Last year, documents from the
utility firm had shown that its capital outlay reached P13.7 billion, higher by
13-percent from the previous year’s P11.9 billion.
Further, the utility firm manifested
its need for emergency capex of P10 billion “for projects that need immediate
implementation” – that as an interim arrangement while awaiting the approval of
the Energy Regulatory Commission.
The company similarly sought capex
requirements for its Clark Electric Distribution Corporation (CEDC) in the
amount of P1.7 billion – capital spending that is still part of that utility
firm’s third regulatory reset under performance based-rate setting of the
deregulated power sector. CEDC is 65-percent owned subsidiary of Meralco.
For CEDC, it also pleaded to the ERC
for its emergency capex requirement of P198.5 million – of which P164.7 million
of that programmed spending had already been completed.
Meralco explained its need for
increased capex was driven by continuing expansion on customer count and load
growth – a hike in demand propelled also by the “Build, Build, Build”
development platform of the Duterte administration.
On load growth, Meralco indicated
that its “south sector” is expected as the next growth area – underpinned
generally by brisk tourism activities.
“With airlines offering affordable
travel rates, the year also saw growth in the hotel industry brought about by
the steady inflow of tourists from the United States, China and South Korea,”

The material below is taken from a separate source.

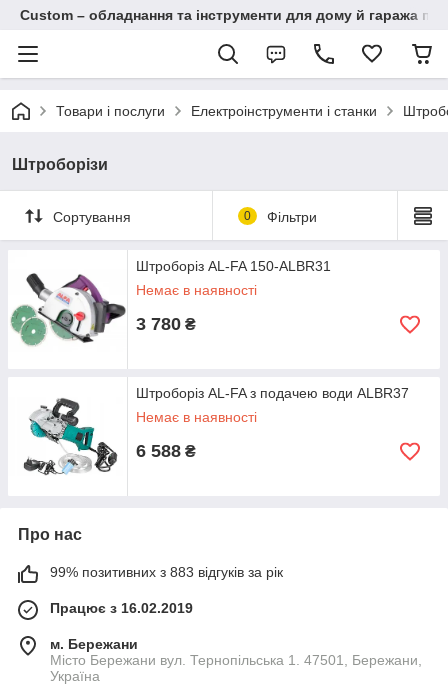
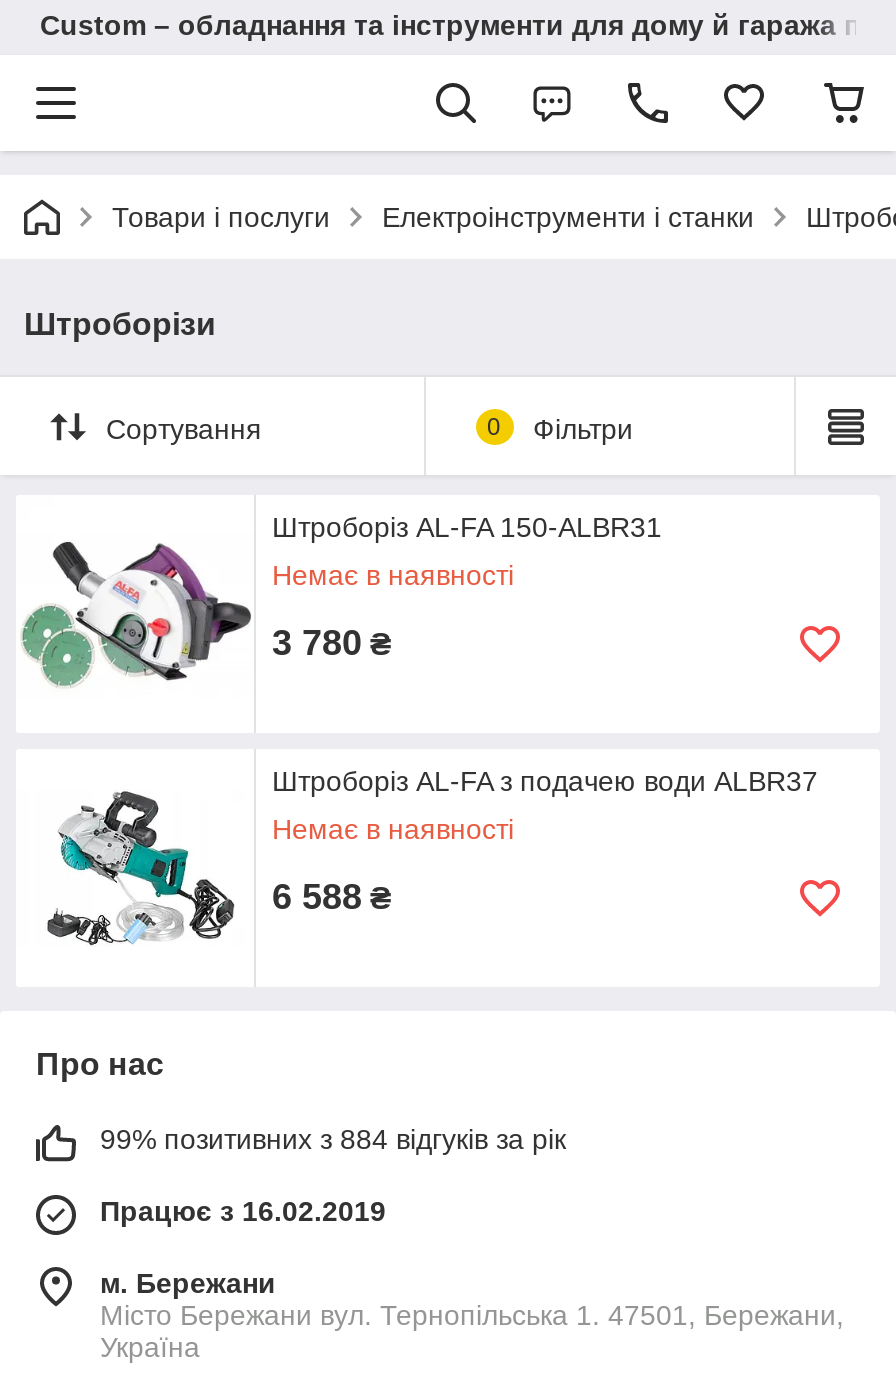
- 99% позитивних з 883 відгуків за рік
+ 99% позитивних з 884 відгуків за рік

the distribution firm said.
Meralco added “growth is also
notable from domestic tourism ‘staycations’ which have become popular with
locals for extended weekends or holidays.” The utility firm likewise noted that
“new township developments and technology for online services contributed to
the growth of retail trade – with the ramp up of existing mixed use malls
catering particularly to millennials who want to live, work and be entertained
in the same location.”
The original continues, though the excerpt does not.